Another technique that could be used to save water is “deficit irrigation,” which is the practice of watering plants less frequently but in a targeted manner. It can force the plant to dig their root systems deeper and be less dependent on watering.
Farmers can also plant cover crops like grasses or legumes in between growing the cash crops. Cover crops improve the health of soils by keeping the soil covered, cooling the surface, and reducing water lost to evaporation. Healthy soils mean more water is in the soil for plants to access, meaning less watering is needed.
Certainly one way to have healthy soils is no till agriculture, which is where the soil is not plowed, and this practice can help conserve water in a variety of ways.

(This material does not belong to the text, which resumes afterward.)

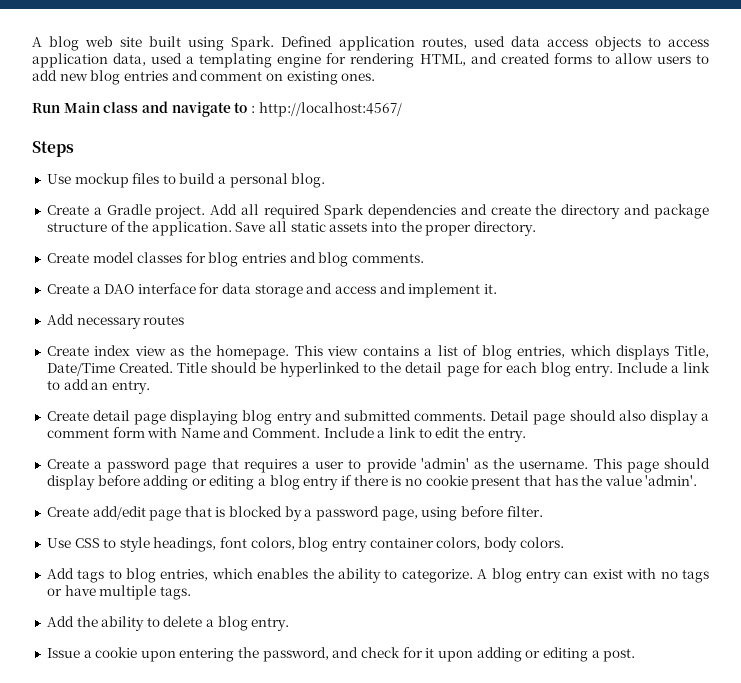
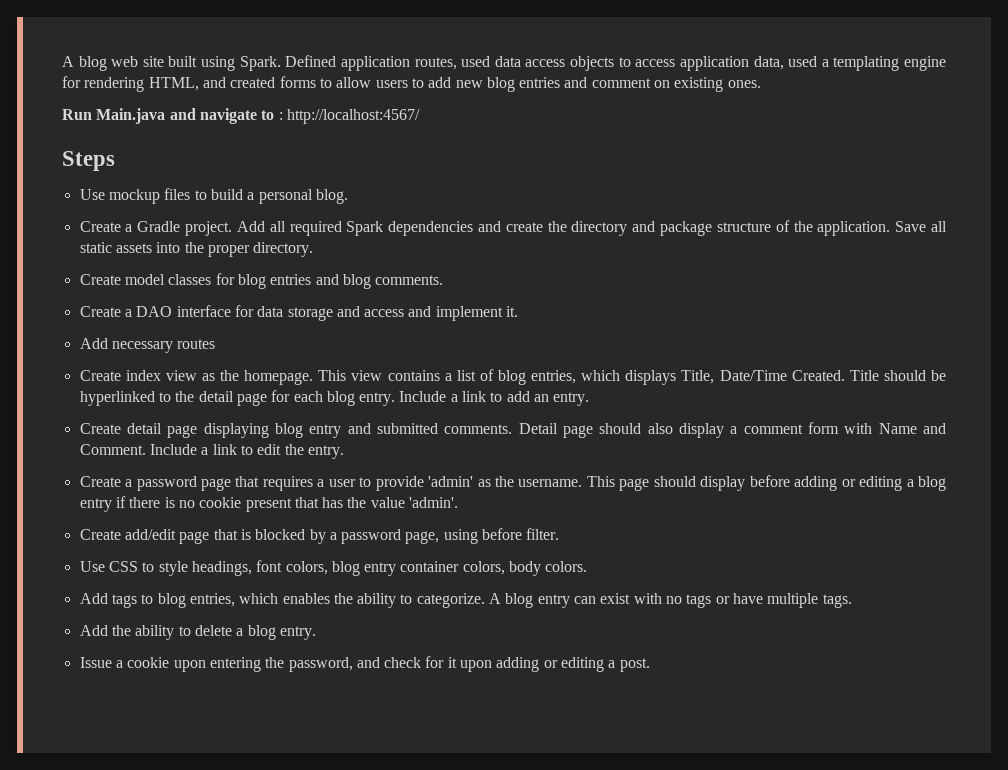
[63,102,139,113] Main class -> [96,108,166,124] Main.java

One way is soil pores serve as the conduits for water, and with no till, there is less clogging of the pores, which means water can flow even more freely.
We talked a lot about cover crops and other forms of regenerative agriculture in our episode #23 on agroecology.
For those who like to consume their information movie documentary style, consider checking out on Netflix the documentary Kiss the Ground, which has science experts and celebrity activists unpack the ways in which the earth's soil may be the key to combating climate change and preserving the planet.
Ashwin Madgavkar, Founder, Ceres Imaging
Ashwin got his undergraduate degree in electrical engineering from University of Texas-Austin, and he got his MBA from Stanford.
While a graduate student at Stanford, Ashwin was inspired to launch Ceres Imaging by the plight of California growers navigating a severe drought and by emerging technology in spectral imagery.
Ceres Imaging has its headquarters in Oakland, California, and it serves growers in Australia, South America, and the United States. It delivers precision agriculture solutions that help growers detect acute issues, track and measure progress, and improve farm performance.